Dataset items
========

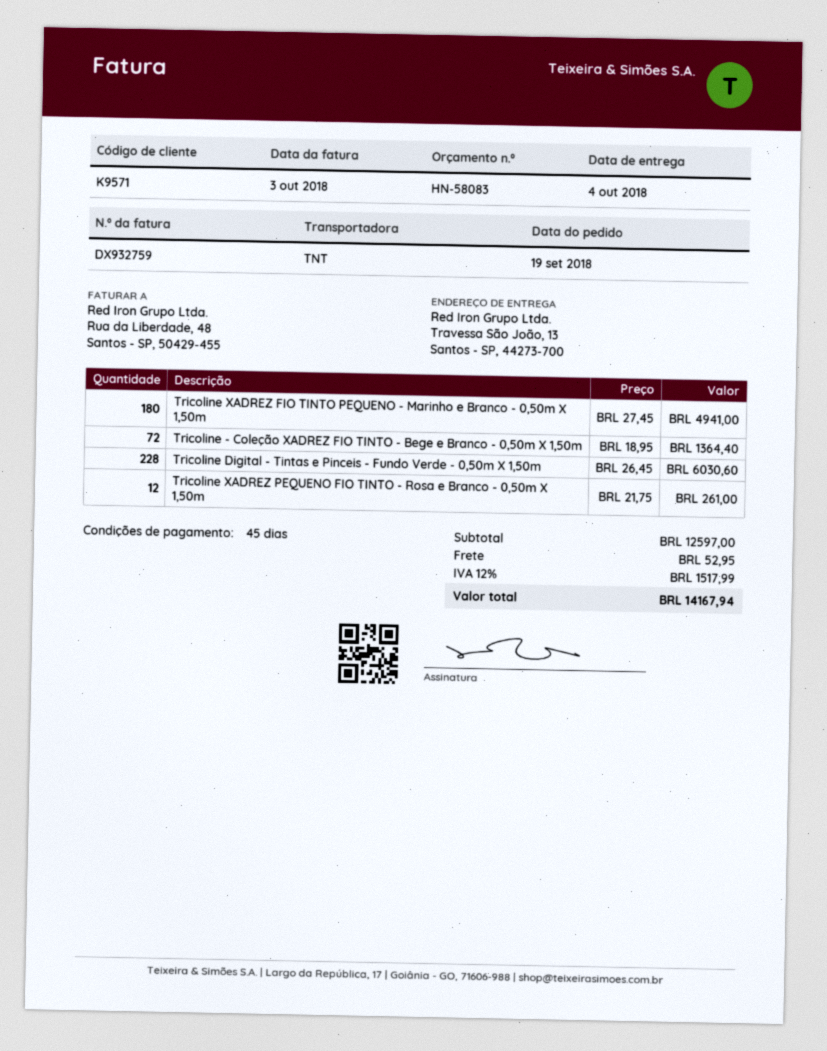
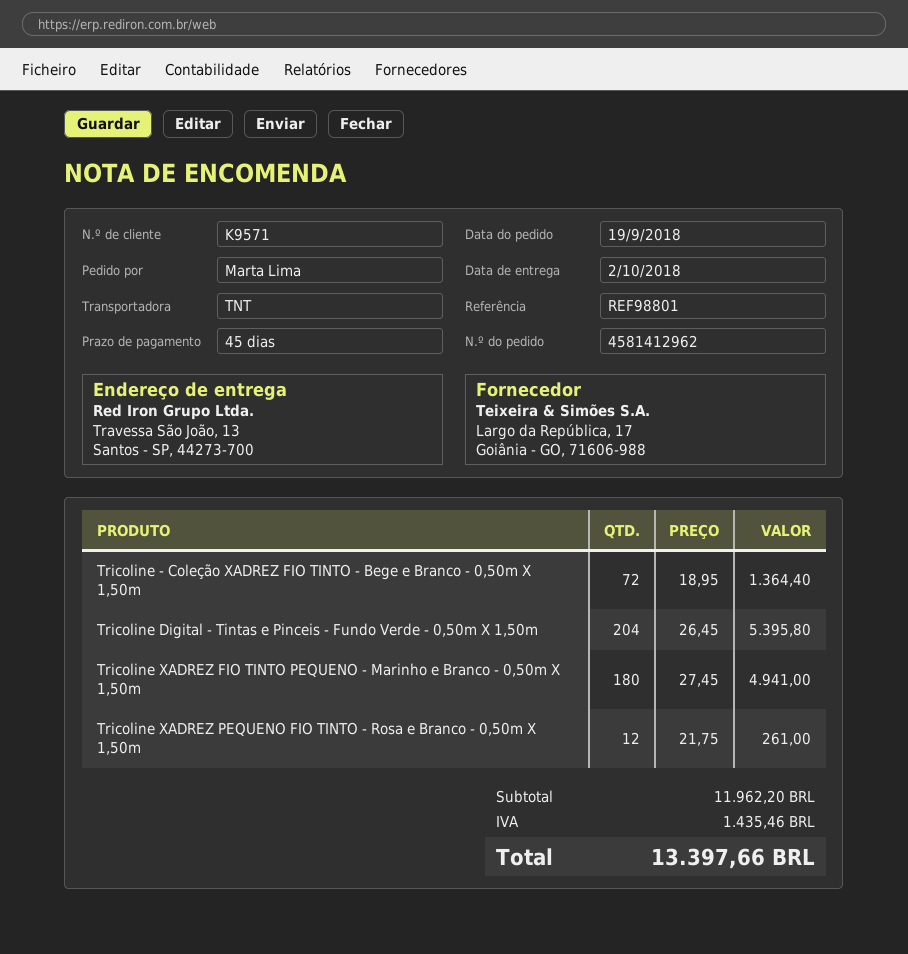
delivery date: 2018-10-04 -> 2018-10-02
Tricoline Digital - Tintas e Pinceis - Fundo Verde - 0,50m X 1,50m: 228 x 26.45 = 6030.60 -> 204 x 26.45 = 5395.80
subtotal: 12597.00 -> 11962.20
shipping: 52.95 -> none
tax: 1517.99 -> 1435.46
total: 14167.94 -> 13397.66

========

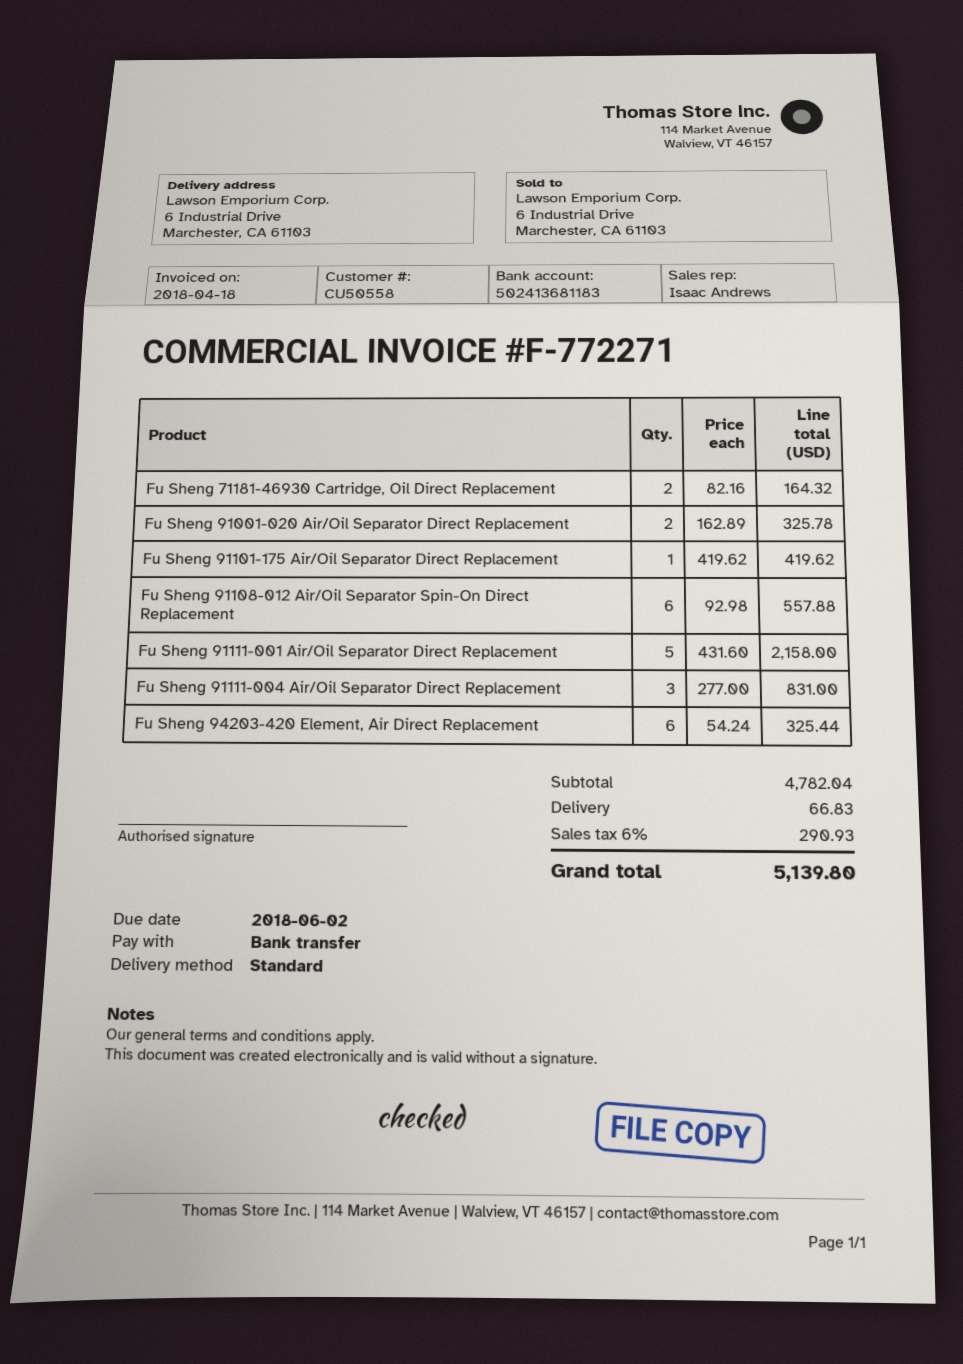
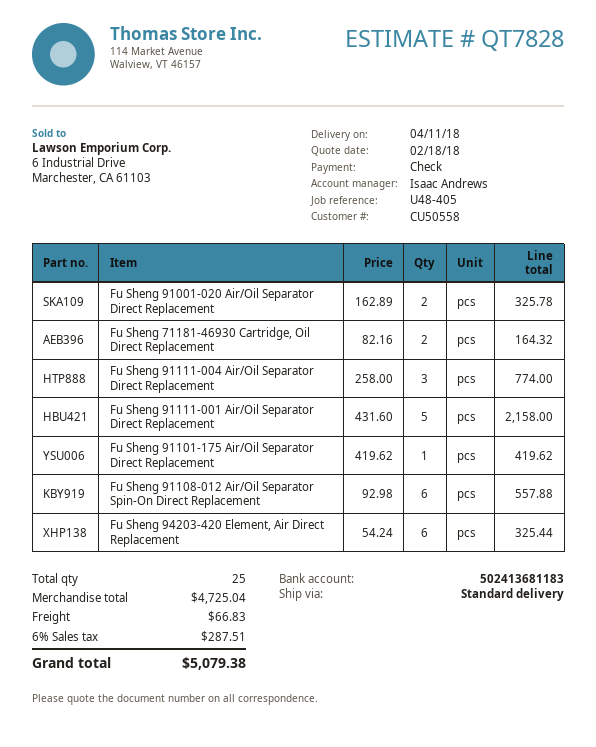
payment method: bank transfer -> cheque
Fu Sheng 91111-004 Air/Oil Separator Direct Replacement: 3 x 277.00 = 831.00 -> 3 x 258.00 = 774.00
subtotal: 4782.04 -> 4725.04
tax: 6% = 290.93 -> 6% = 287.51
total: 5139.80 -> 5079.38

========

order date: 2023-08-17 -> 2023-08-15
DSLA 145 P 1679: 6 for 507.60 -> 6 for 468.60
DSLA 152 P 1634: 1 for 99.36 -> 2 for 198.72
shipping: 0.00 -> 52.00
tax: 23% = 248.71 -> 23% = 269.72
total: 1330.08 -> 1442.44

========

◆ About this task:
Reproduce, exactly as they stand in the data above, the lines from the one that holds "DSLA 152 P 1634: 1 for 99.36 -> 2 for 198.72" to the one that holds "total: 1330.08 -> 1442.44", inclusive.

◆ Expected output:
DSLA 152 P 1634: 1 for 99.36 -> 2 for 198.72
shipping: 0.00 -> 52.00
tax: 23% = 248.71 -> 23% = 269.72
total: 1330.08 -> 1442.44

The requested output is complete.